# Clustering MLS Forwards Using K-Means

# Introduction

Major League Soccer (MLS) is the highest level of professional soccer in the United States and Canada. Fans often have favorite players and teams, and they may even know a lot about a variety of them. However, with over 700 players in a season, it’s difficult to track how each player performs, especially over the course of multiple years. In order to accomplish this task, I used k-means clustering to separate players into groups that are simpler and quicker to analyze. I focused my analysis on MLS forwards, but my techniques can be applied to other positions and even other leagues or sports. Both fans and team managers, of any league and for any sport, may find the techniques I used interesting or helpful for understanding how players perform.

# Data Collection

To collect player statistics, I downloaded the CSV file from https://www.kaggle.com/josephvm/major-league-soccer-dataset?select=all_players.csv, which was scraped from https://www.mlssoccer.com/stats/. The CSV file contains 15076 rows and 28 columns, with rows for each player for each year they played between 1996–2019, also separated by regular and post season. The columns that had particular usefulness for my analysis were Player, POS (position), MINS (minutes played), G (goals), A (assists), Year, and Season (regular or post).

I coded in Python in a Jupyter Notebook, reading the CSV file with the **.read_csv() **function from the pandas library.

I also retrieved player salaries by downloading the CSV file from https://data.world/dataremixed/mls-player-salaries-2010-2018/workspace/file?filename=MLS_Salaries.csv. The CSV file contained both total compensation and base salaries for each player for each year they played between 2007–20018.

I read the CSV file using the **.read_csv() **function again.

# Data Processing

In order to combine the data that I collected, I first created Player and Year columns for salaries_df to have columns and values in common with df.

I filtered df to only include regular seasons because post seasons often have different statistics. This makes the analysis simpler, but post seasons could be included in future analysis.

I did an inner merge on the Player and Year columns of the two DataFrames using the pandas **.merge() **function. The inner merge only includes the values of Player and Year that are the same for both DataFrames, so all_info_df only includes the years 2007–20018, and some players aren’t included due to their names not being in both DataFrames.

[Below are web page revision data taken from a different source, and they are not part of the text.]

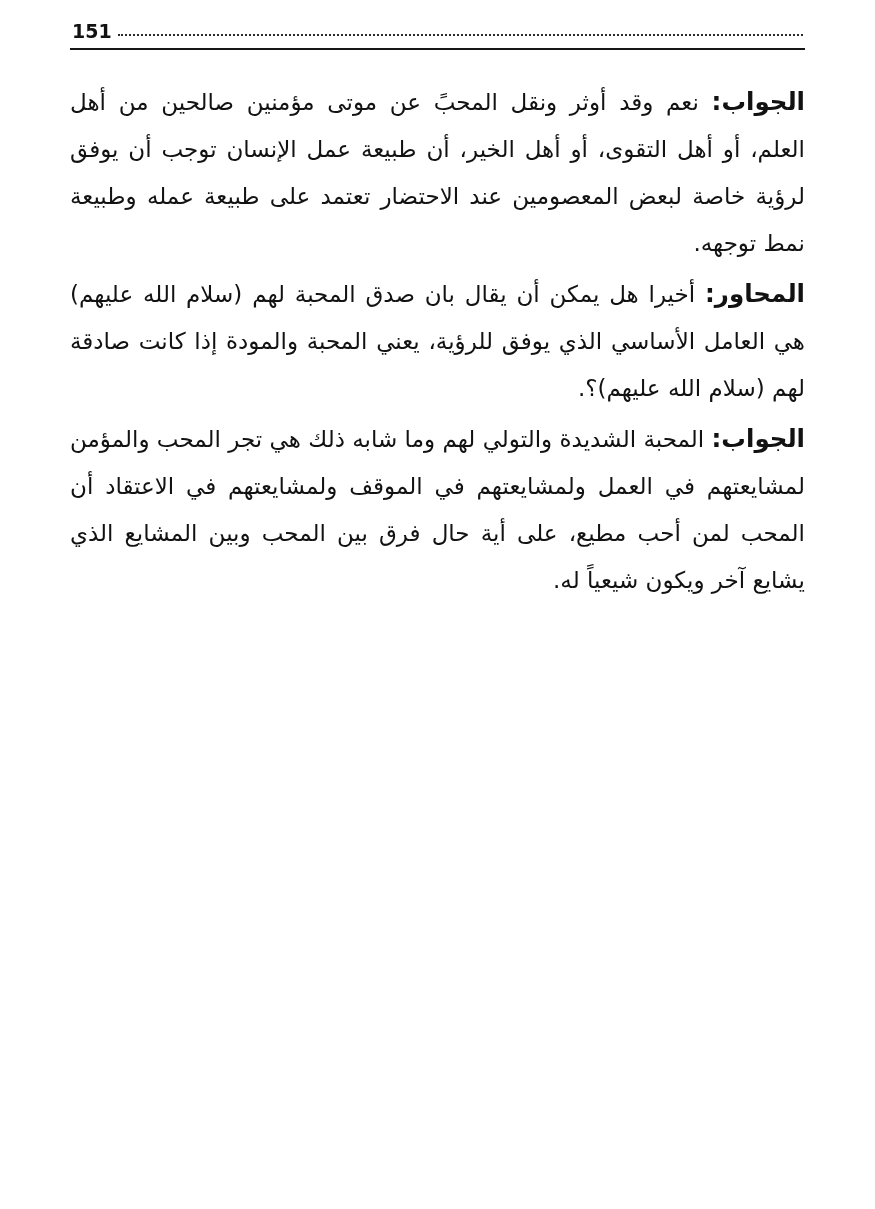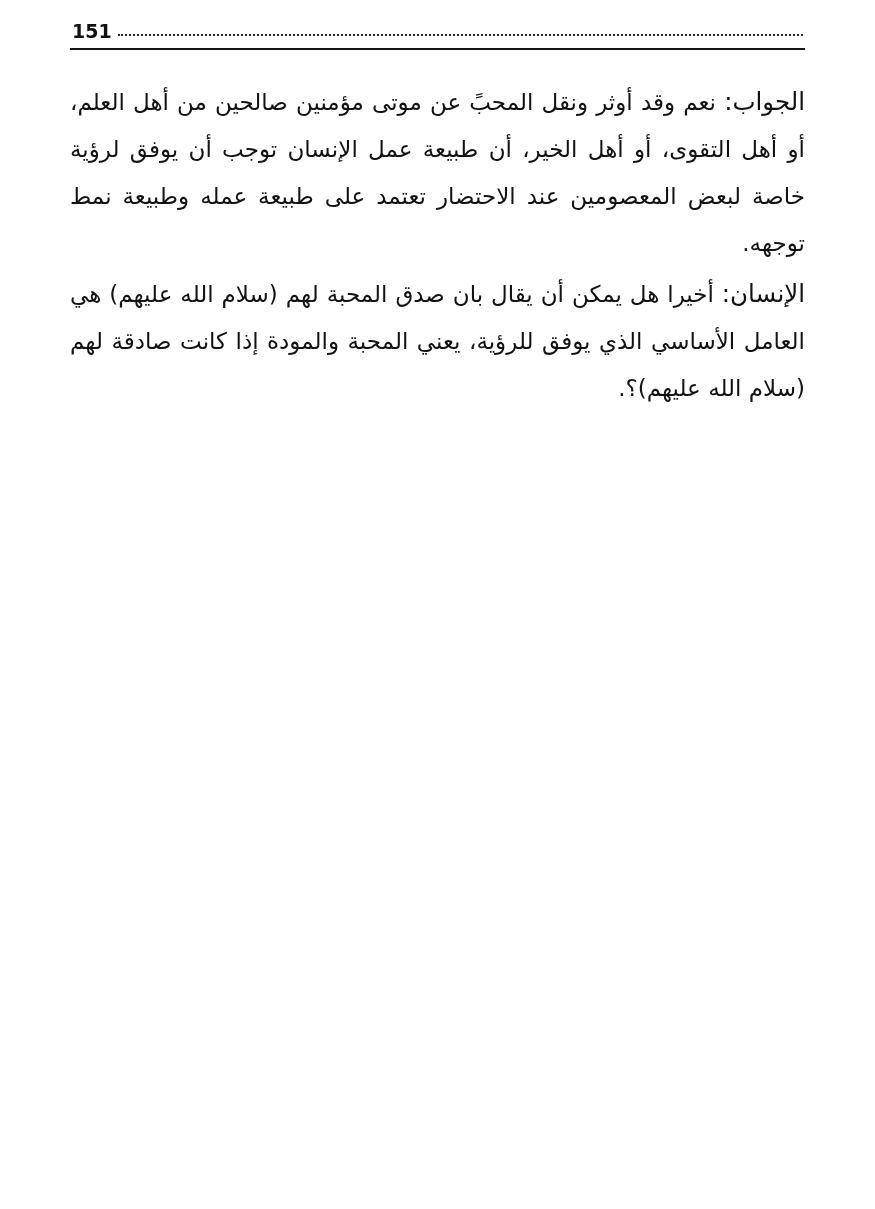--- a/index.html
+++ b/index.html
@@ -57,7 +57,7 @@
     margin: 0 0 3px 0;
   }
   .para-label {
-    font-weight: normal;
+    font-weight: bold;
     font-size: 24.5px;
   }
 </style>

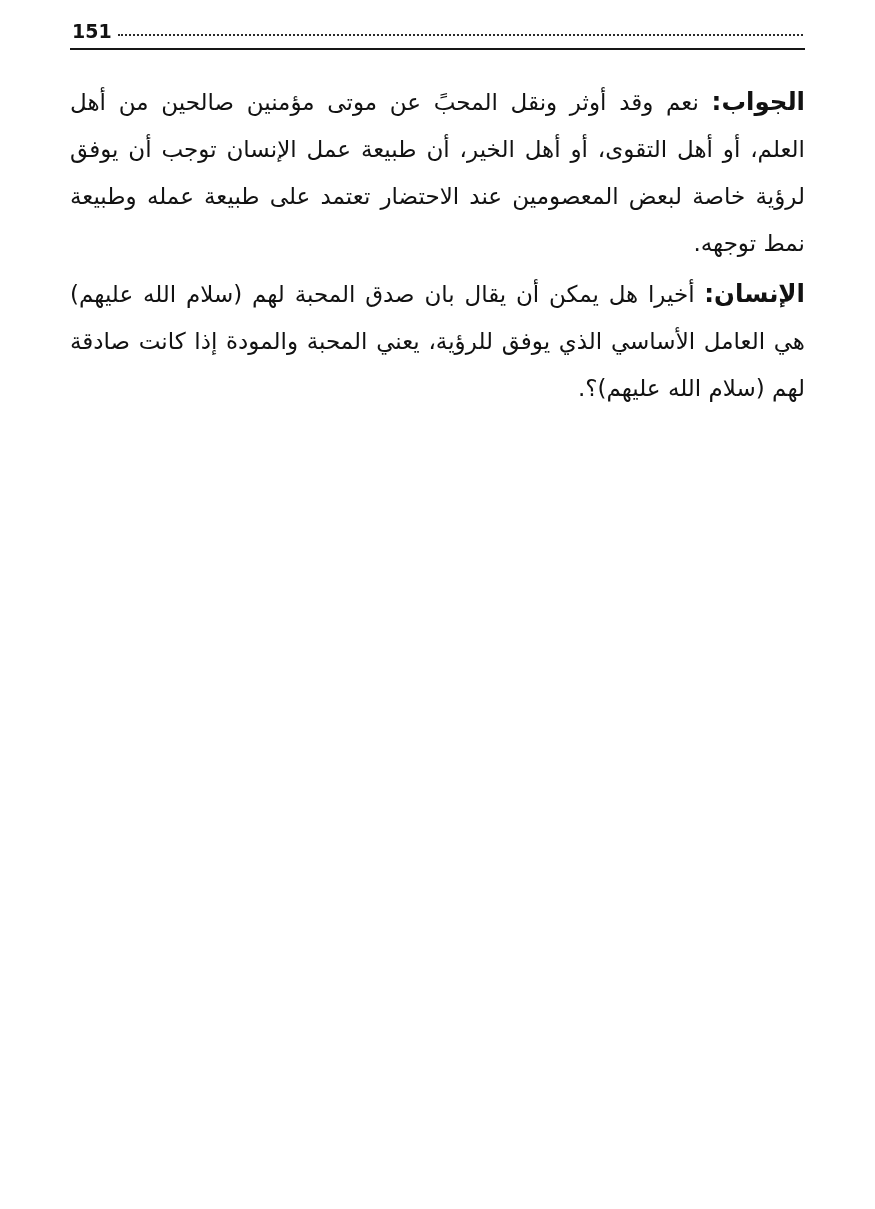--- a/index.html
+++ b/index.html
@@ -81,7 +81,7 @@
     </p>
 
     <p class="para">
-      <span class="para-label">الإنسان:</span>
+      <span class="para-label">المحاور:</span>
       <span>أخيرا هل يمكن أن يقال بان صدق المحبة لهم (سلام الله عليهم) هي العامل الأساسي الذي يوفق للرؤية، يعني المحبة والمودة إذا كانت صادقة لهم (سلام الله عليهم)؟.</span>
     </p>
 

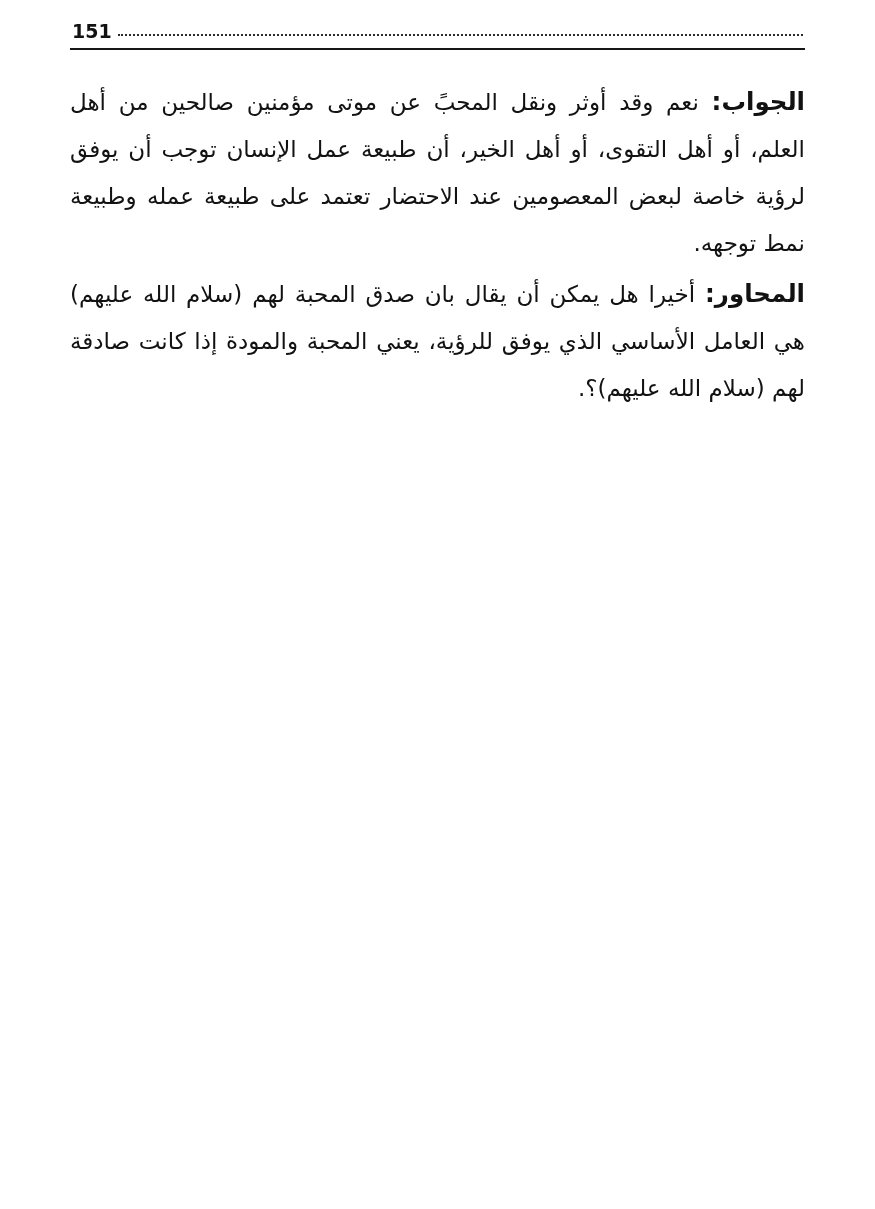--- a/index.html
+++ b/index.html
@@ -85,6 +85,10 @@
       <span>أخيرا هل يمكن أن يقال بان صدق المحبة لهم (سلام الله عليهم) هي العامل الأساسي الذي يوفق للرؤية، يعني المحبة والمودة إذا كانت صادقة لهم (سلام الله عليهم)؟.</span>
     </p>
 
+    <p class="para">
+      <span class="para-label">الجواب:</span>
+      <span>المحبة الشديدة والتولي لهم وما شابه ذلك هي تجر المحب والمؤمن لمشايعتهم في العمل ولمشايعتهم في الموقف ولمشايعتهم في الاعتقاد أن المحب لمن أحب مطيع، على أية حال فرق بين المحب وبين المشايع الذي يشايع آخر ويكون شيعياً له.</span>
+    </p>
 
   </div>
 

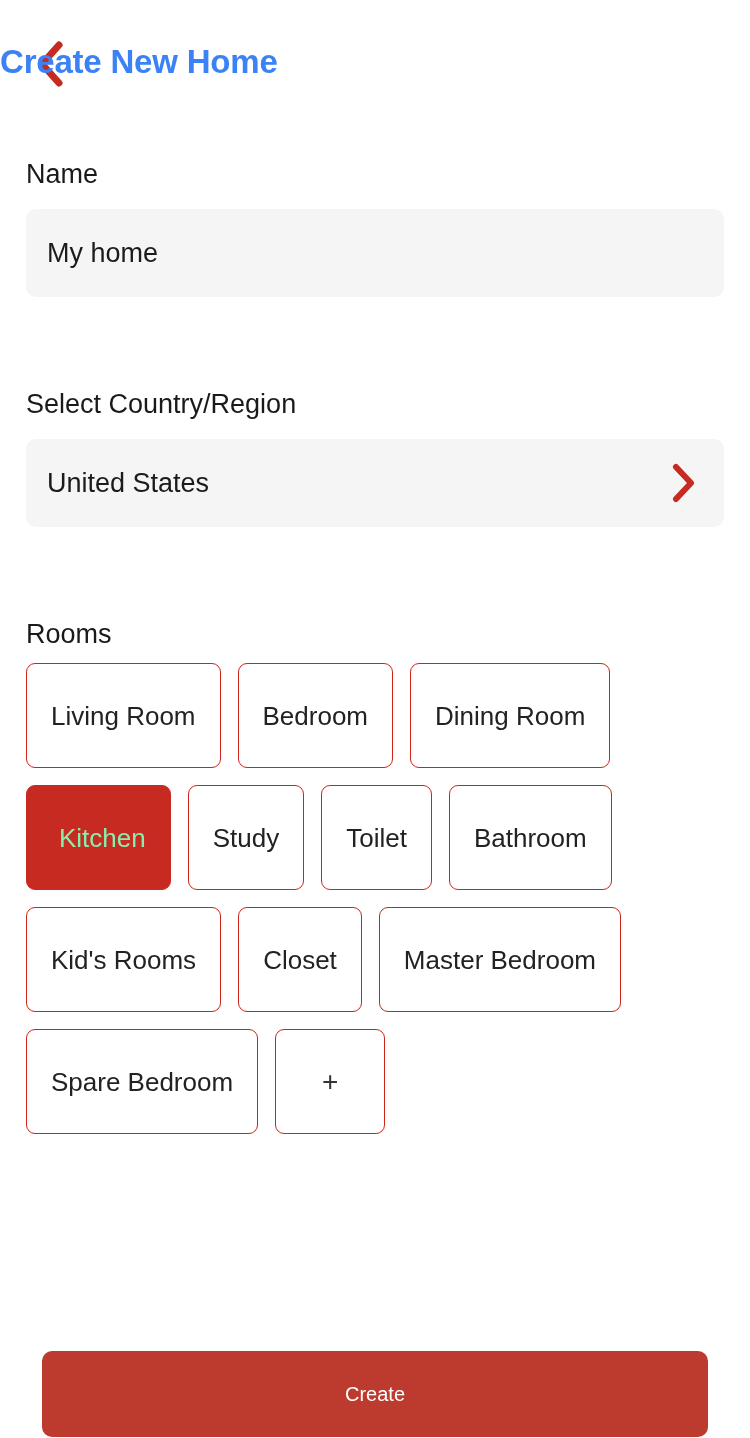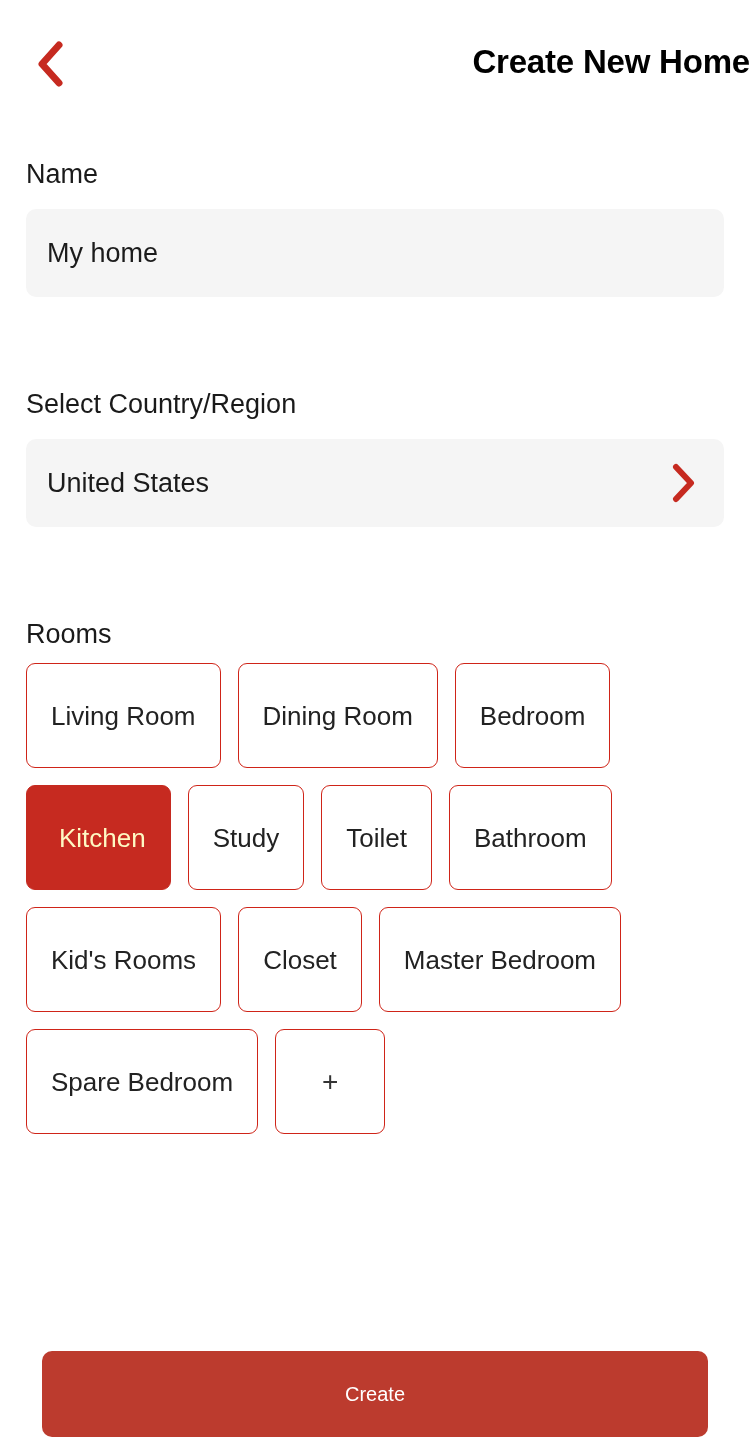--- a/index.html
+++ b/index.html
@@ -47,10 +47,10 @@
     left: 0;
     top: 38px;
     width: 750px;
-    text-align: right;
+    text-align: left;
     font-size: 33px;
     font-weight: bold;
-    color: #000000;
+    color: #3b82f6;
     letter-spacing: -0.2px;
     line-height: 48px;
   }

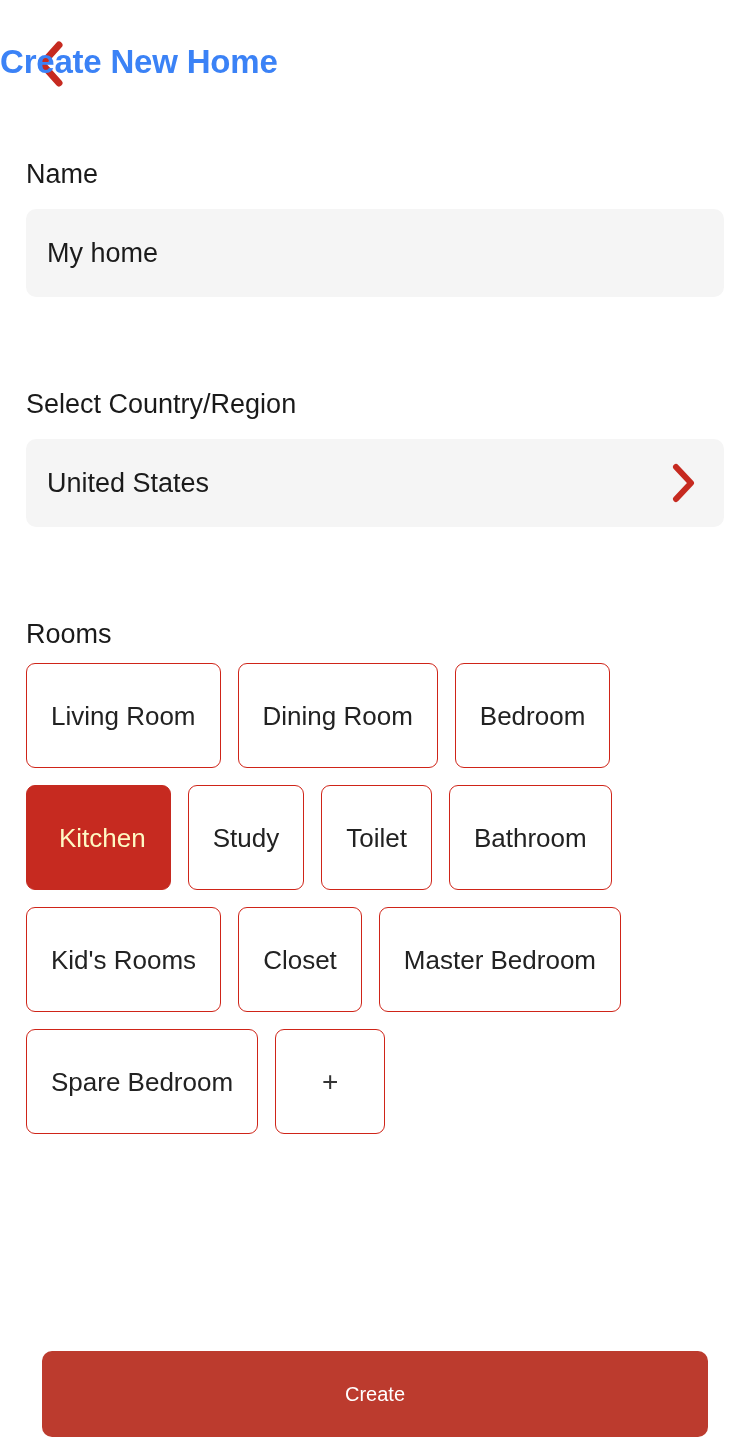--- a/index.html
+++ b/index.html
@@ -204,8 +204,8 @@
   <div class="section-label" id="rooms-label">Rooms</div>
   <div class="rooms-wrap" id="rooms-wrap">
       <div class="room-chip">Living Room</div>
+      <div class="room-chip">Bedroom</div>
       <div class="room-chip">Dining Room</div>
-      <div class="room-chip">Bedroom</div>
       <div class="room-chip selected">Kitchen</div>
       <div class="room-chip">Study</div>
       <div class="room-chip">Toilet</div>

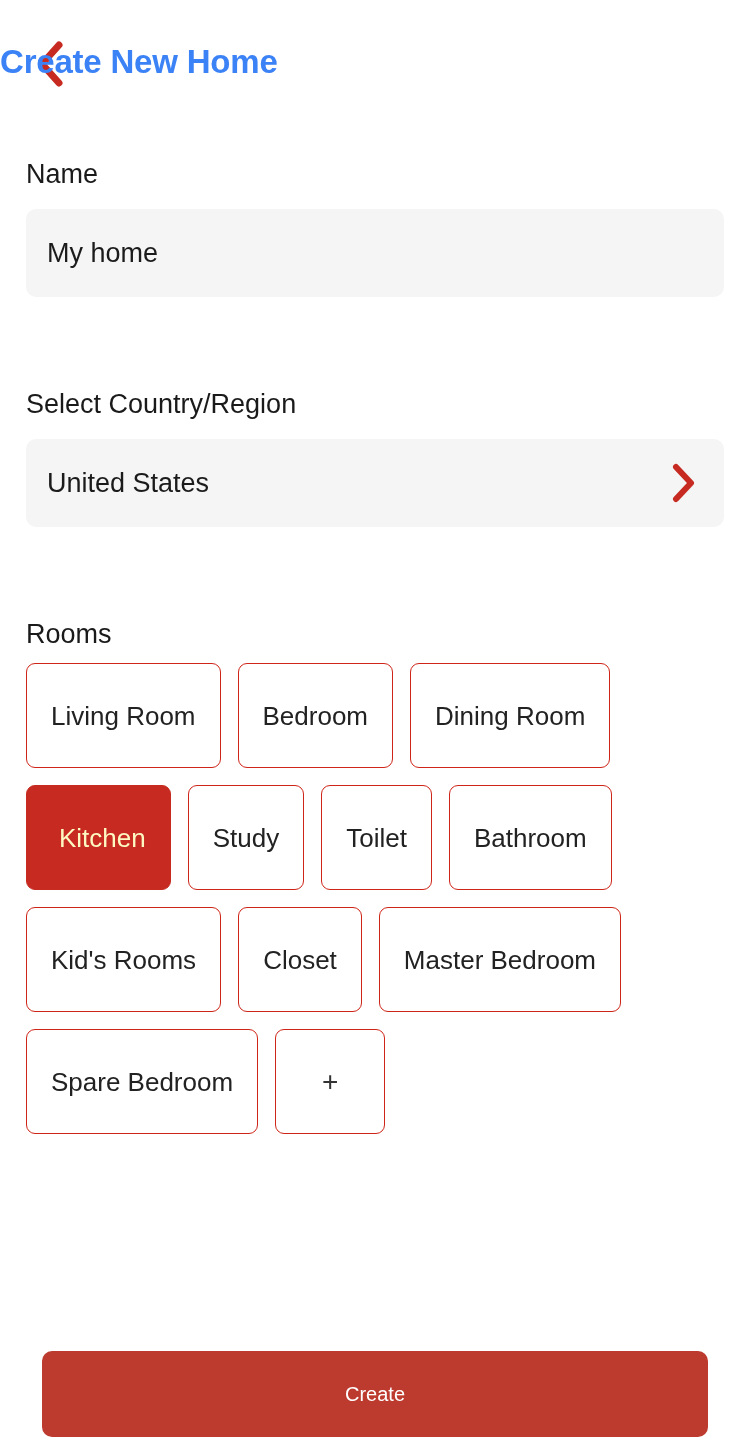--- a/index.html
+++ b/index.html
@@ -140,7 +140,7 @@
   .room-chip.selected {
     background: #c62a20;
     border-color: #c62a20;
-    color: #fef9c3;
+    color: #86efac;
     padding-left: 32px;
   }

Next, I thought of ways to measure offensive performance because I felt that the data I have measures it better compared to defense, and I wanted to limit the number of dimensions for the k-means clustering in order to reduce complexity. I ultimately decided to create a column called “Offense Score” that adds the number of goals (‘G’) times 2 and the number of assists (‘A’). This weighs goals as double the value of assists because they are more important for offense in soccer. I chose to use this calculation because I consider goals and assists to have the highest correlation with offensive performance, and combining both reduces the number of dimensions for the k-means clustering. I felt that shots or shots on goal, for example, have more variable context because taking a higher number of shots or shots on goal isn’t necessarily a good or bad thing. Based on whoever wants to understand the offense performance of players, the weights of goals could be different, or different columns could be used in different ways.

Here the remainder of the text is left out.